> Your instructions
Each image should be skipped while the records are restated word for word.

___ Data section

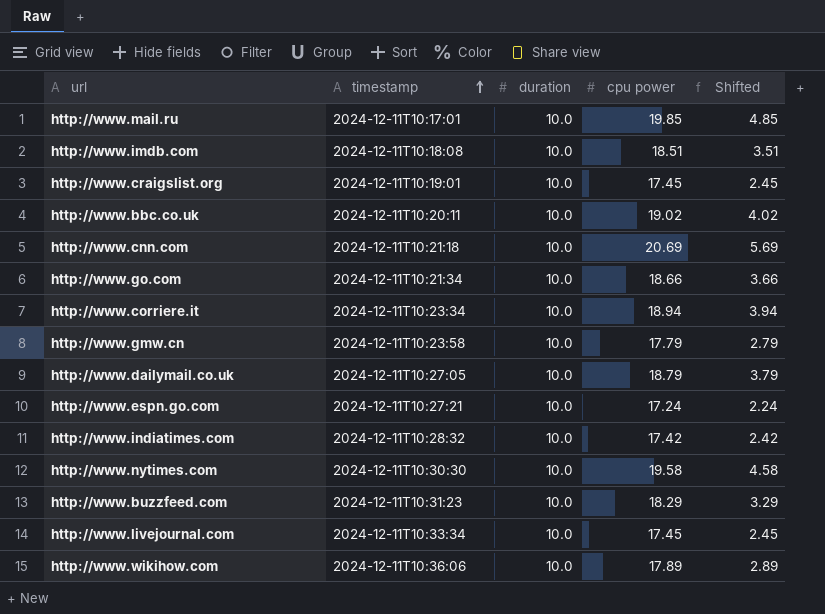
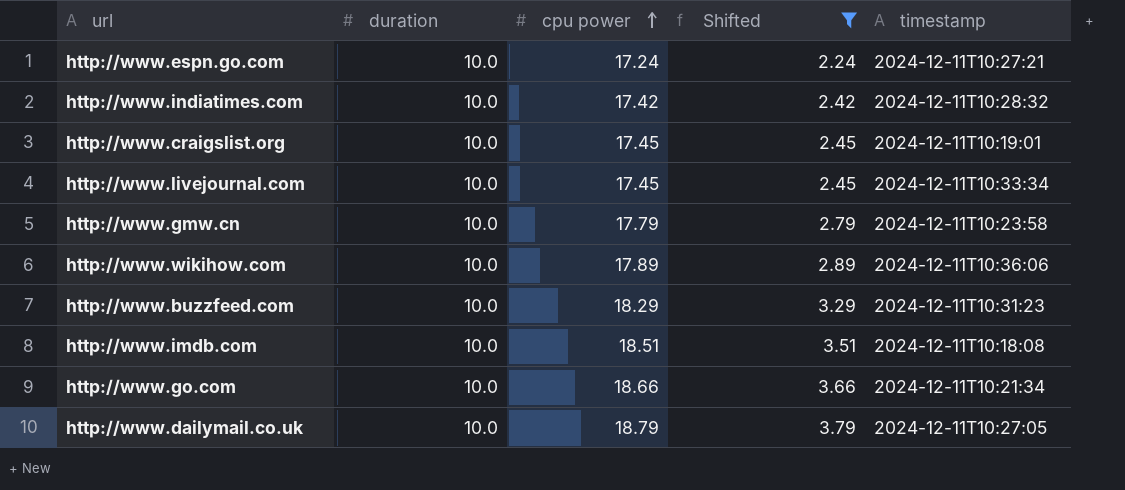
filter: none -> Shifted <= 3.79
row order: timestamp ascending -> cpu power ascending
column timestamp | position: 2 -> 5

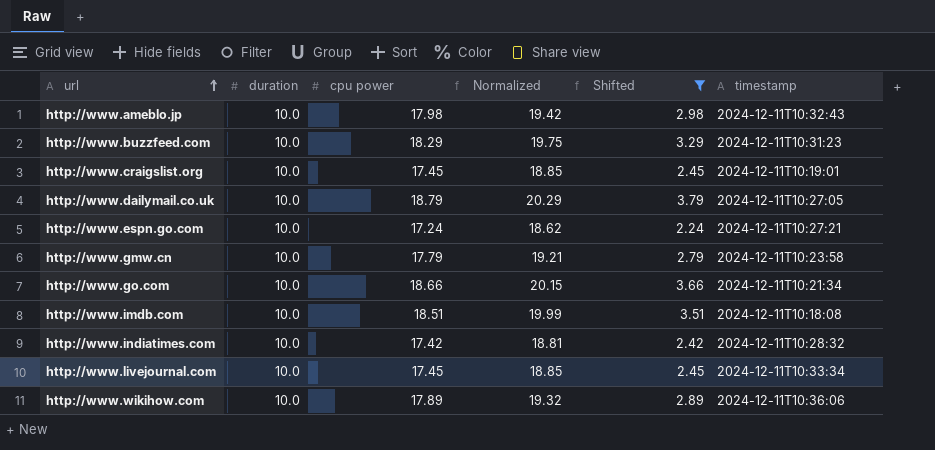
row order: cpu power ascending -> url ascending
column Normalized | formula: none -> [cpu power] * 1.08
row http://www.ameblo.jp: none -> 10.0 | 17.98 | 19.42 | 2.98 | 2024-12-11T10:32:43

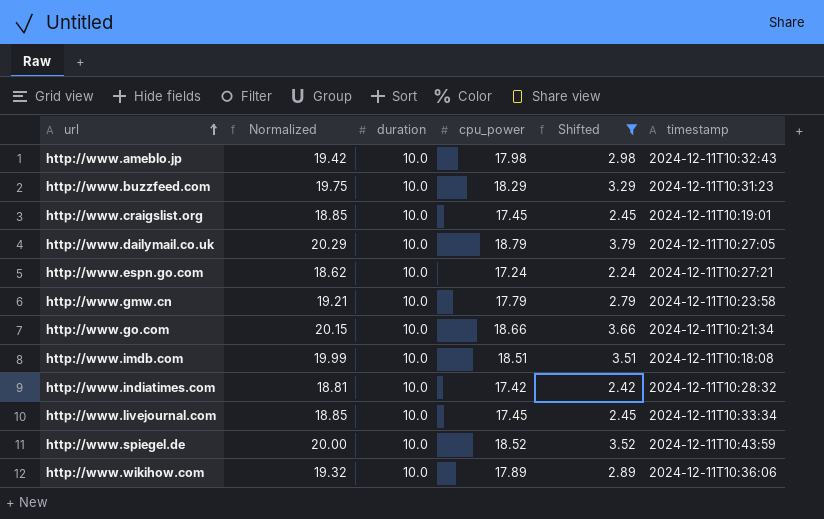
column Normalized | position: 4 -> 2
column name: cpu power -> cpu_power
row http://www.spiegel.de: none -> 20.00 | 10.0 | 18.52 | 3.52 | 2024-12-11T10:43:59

______

> Exercise solution
filter: none -> Shifted <= 3.79
row order: timestamp ascending -> cpu power ascending
column timestamp | position: 2 -> 5

row order: cpu power ascending -> url ascending
column Normalized | formula: none -> [cpu power] * 1.08
row http://www.ameblo.jp: none -> 10.0 | 17.98 | 19.42 | 2.98 | 2024-12-11T10:32:43

column Normalized | position: 4 -> 2
column name: cpu power -> cpu_power
row http://www.spiegel.de: none -> 20.00 | 10.0 | 18.52 | 3.52 | 2024-12-11T10:43:59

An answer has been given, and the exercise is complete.